Il est ainsi probable qu’un passeport soit prochainement jugé moins fiable qu’une identité certifiée par Apple. Cet exemple peut aisément être transposé à de nombreux autres secteurs, achevant ainsi de démontrer l’avantage distinctif dont disposent les méta-plateformes.
Santé et éducation semblent ainsi être les prochaines cibles. Car l’enjeu n’est pas d’améliorer, mais de repenser les services de fond en comble. C’est d’ailleurs en partie parce que l’Estonie avait été presque détruite sous le joug soviétique qu’elle a pu s’atteler, après la chute du mur, à la reconstruction d’une administration d’un type radicalement nouveau. En santé, ce sont généralement des régions aux systèmes récents qui détiennent les premières places : Israël, Singapour et Shanghai sont régulièrement cités en exemples pour avoir construit des modèles où la donnée numérique est un facteur de premier plan dans la gestion des soins et du système épidémiologique. Dans l’éducation, l’Estonie est également le premier pays européen au sein de PISA. Est-ce un hasard si le numérique y a été employé pour repenser la presque totalité des protocoles pédagogiques ?
Comme les seigneurs locaux à la fin de la Renaissance, les acteurs politiques et hauts fonctionnaires ne comprennent pas le paradigme à venir
C’est au fond d’un enjeu de culture dont il est question : les hauts fonctionnaires et acteurs politiques ne comprenant pas qu’un paradigme nouveau est en jeu, il leur est impossible d’accompagner une transformation d’une telle ampleur. Dans l’hypothèse peu probable où ils ne s’y opposeraient pas, de sorte à conserver leurs zones de compétences, leur simple passivité suffirait à bloquer la transformation. Car, il importe d’insister sur ce point, la révolution numérique n’est pas de nature incrémentale. C’est une rupture ; et les modalités du monde d’hier sont souvent des facteurs bloquants pour comprendre et mettre en oeuvre le nouveau paradigme. Créer une gouvernance de la donnée qui réponde aux enjeux d’une nation moderne, créer une doctrine antitrust qui ne soit plus basée sur les parts de marché mais potentiellement sur les données et le "touchpoint", ou nombre de points de contact, créer des contextes de régulation favorables à l’innovation… Voici quelques unes des missions des institutions de demain.

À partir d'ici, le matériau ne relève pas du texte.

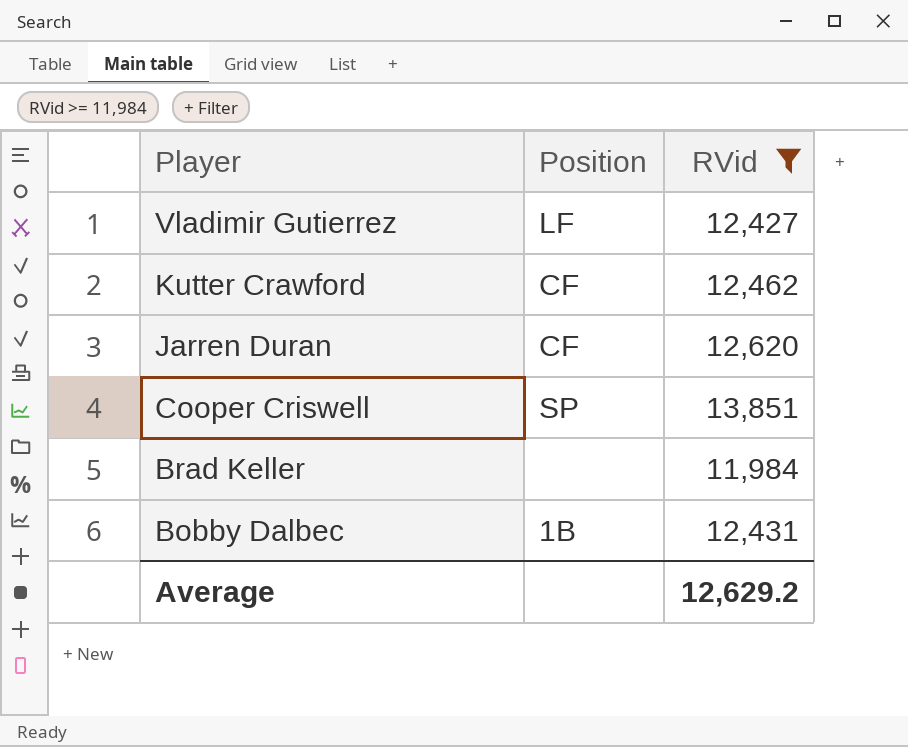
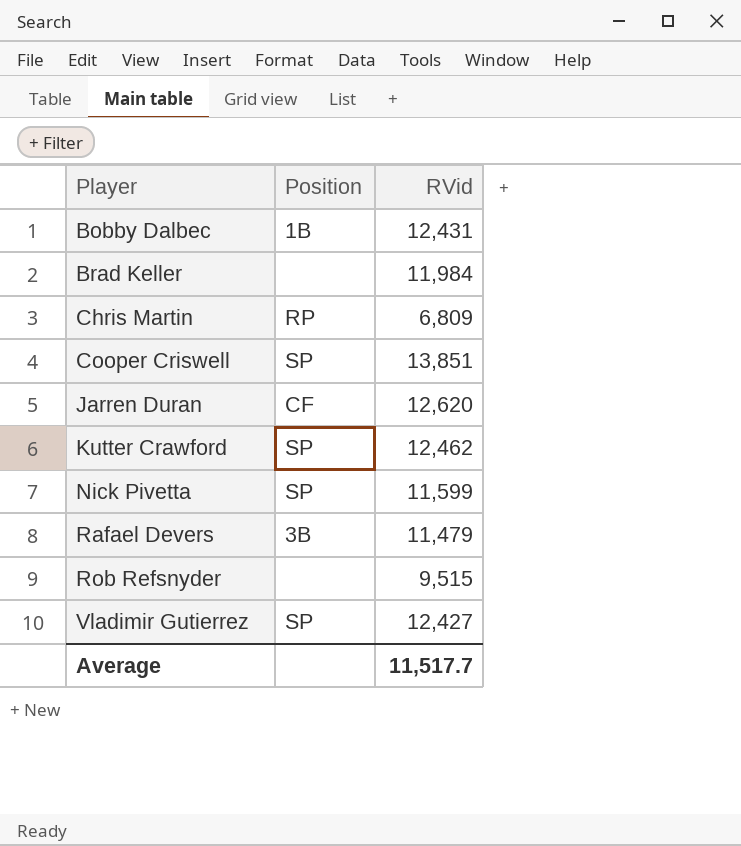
filter: RVid >= 11,984 -> none
row order: Player descending -> Player ascending
Kutter Crawford | Position: CF -> SP
Vladimir Gutierrez | Position: LF -> SP
Average | RVid: 12,629.2 -> 11,517.7

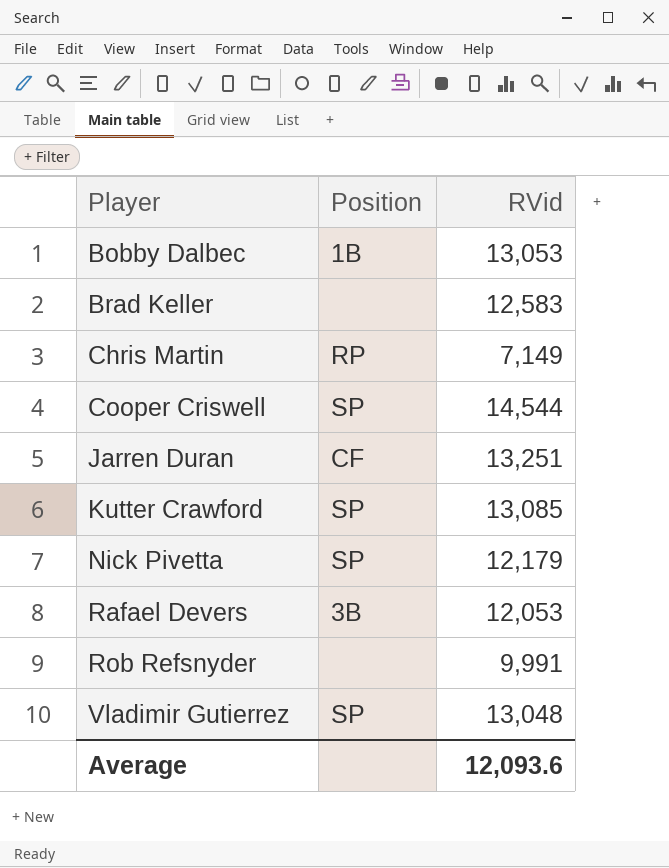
Bobby Dalbec | RVid: 12,431 -> 13,053
Brad Keller | RVid: 11,984 -> 12,583
Chris Martin | RVid: 6,809 -> 7,149
Cooper Criswell | RVid: 13,851 -> 14,544
Jarren Duran | RVid: 12,620 -> 13,251
Kutter Crawford | RVid: 12,462 -> 13,085
Nick Pivetta | RVid: 11,599 -> 12,179
Rafael Devers | RVid: 11,479 -> 12,053
Rob Refsnyder | RVid: 9,515 -> 9,991
Vladimir Gutierrez | RVid: 12,427 -> 13,048
Average | RVid: 11,517.7 -> 12,093.6

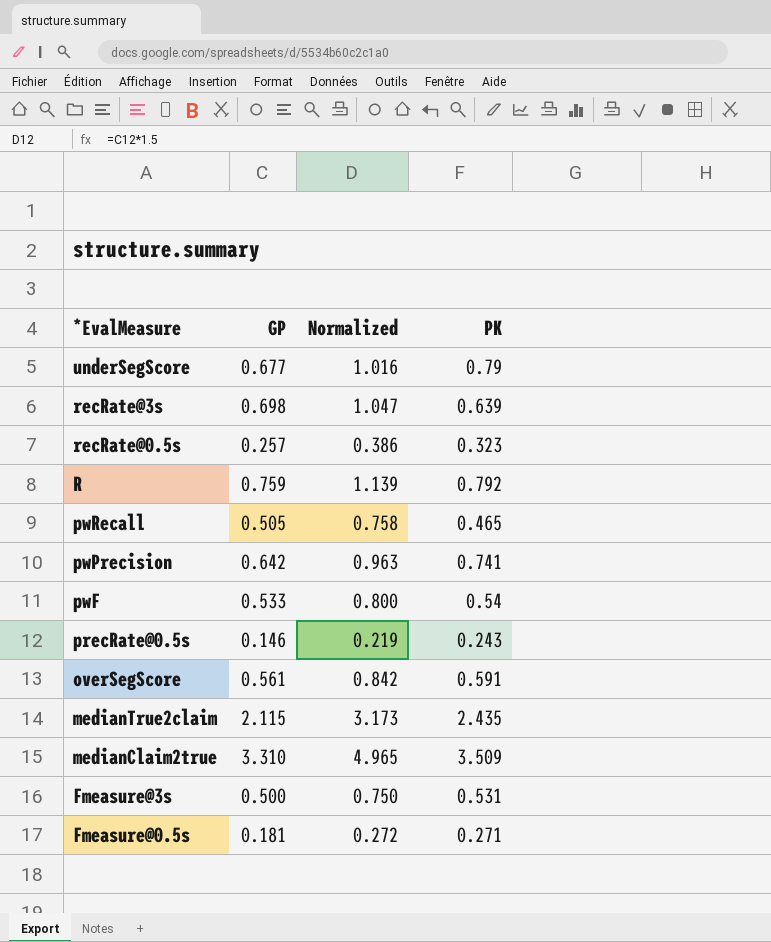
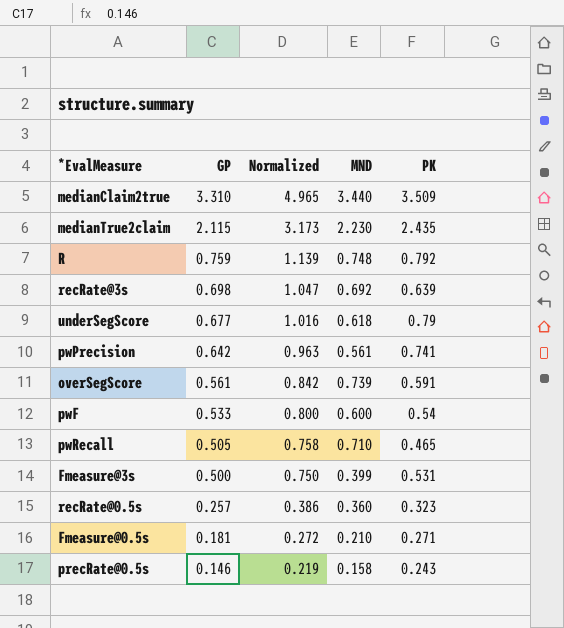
row order: *EvalMeasure descending -> GP descending
column MND | position: none -> 4

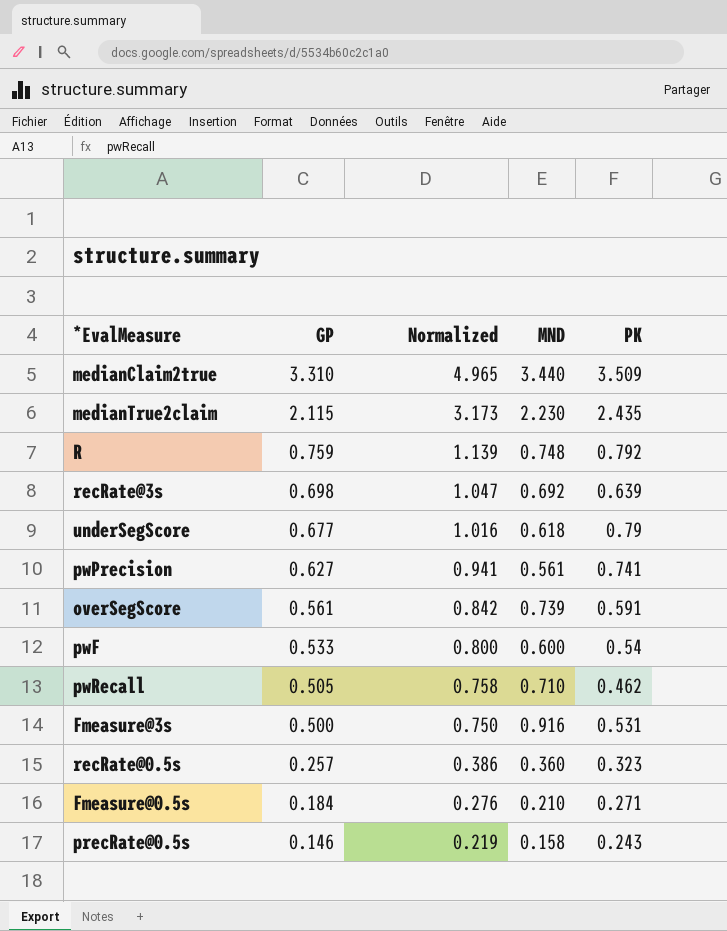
pwPrecision | GP: 0.642 -> 0.627
pwPrecision | Normalized: 0.963 -> 0.941
pwRecall | PK: 0.465 -> 0.462
Fmeasure@3s | MND: 0.399 -> 0.916
Fmeasure@0.5s | GP: 0.181 -> 0.184
Fmeasure@0.5s | Normalized: 0.272 -> 0.276

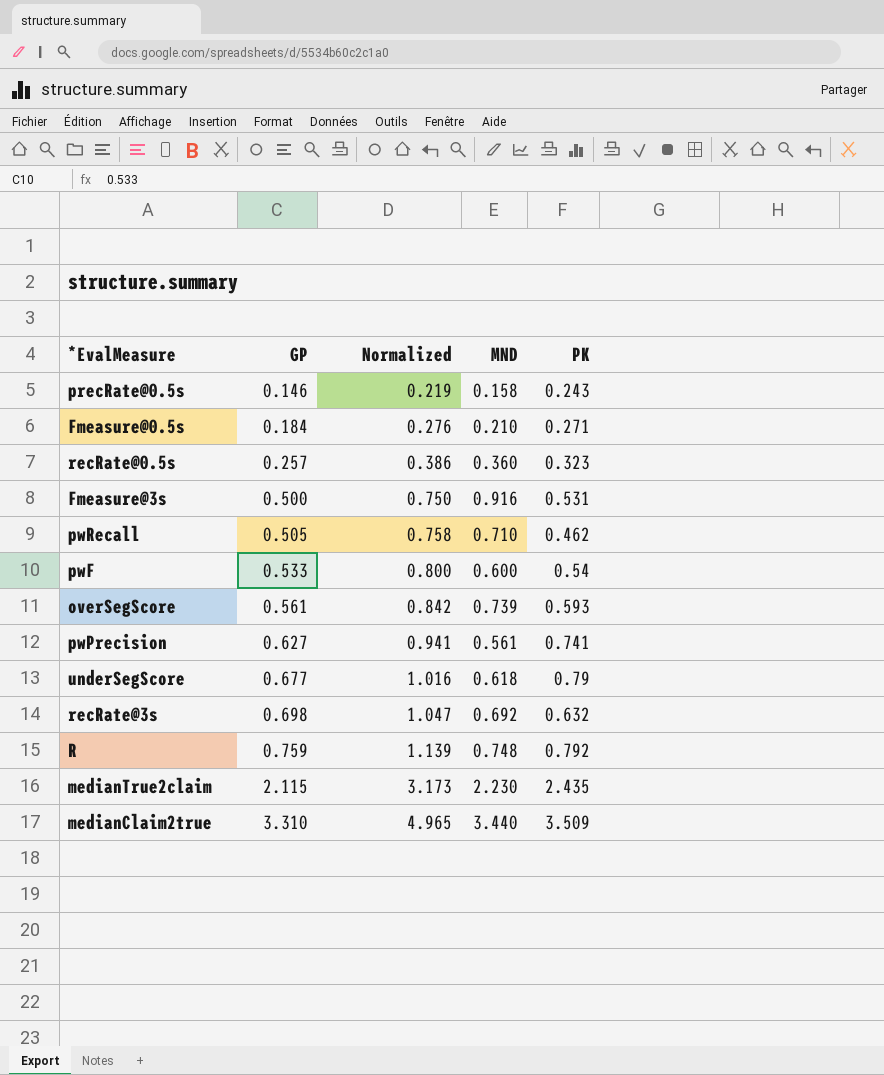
row order: GP descending -> GP ascending
overSegScore | PK: 0.591 -> 0.593
recRate@3s | PK: 0.639 -> 0.632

Les États qui ne comprendront pas la nouvelle donne pourraient bien en mourir et leur indigence numérique ne les aide pas à mettre en place une alternative. L’incapacité d’une large majorité de nations, dont la France, à adopter le principe d’un État-plateforme, à l’instar de ce que fait l’Estonie, est inquiétante. Dans ces pays, c’est souvent la haute administration qui dicte le tempo des réformes. Naturellement, celles qui la concernent directement sont les moins susceptibles d’être mises en oeuvre.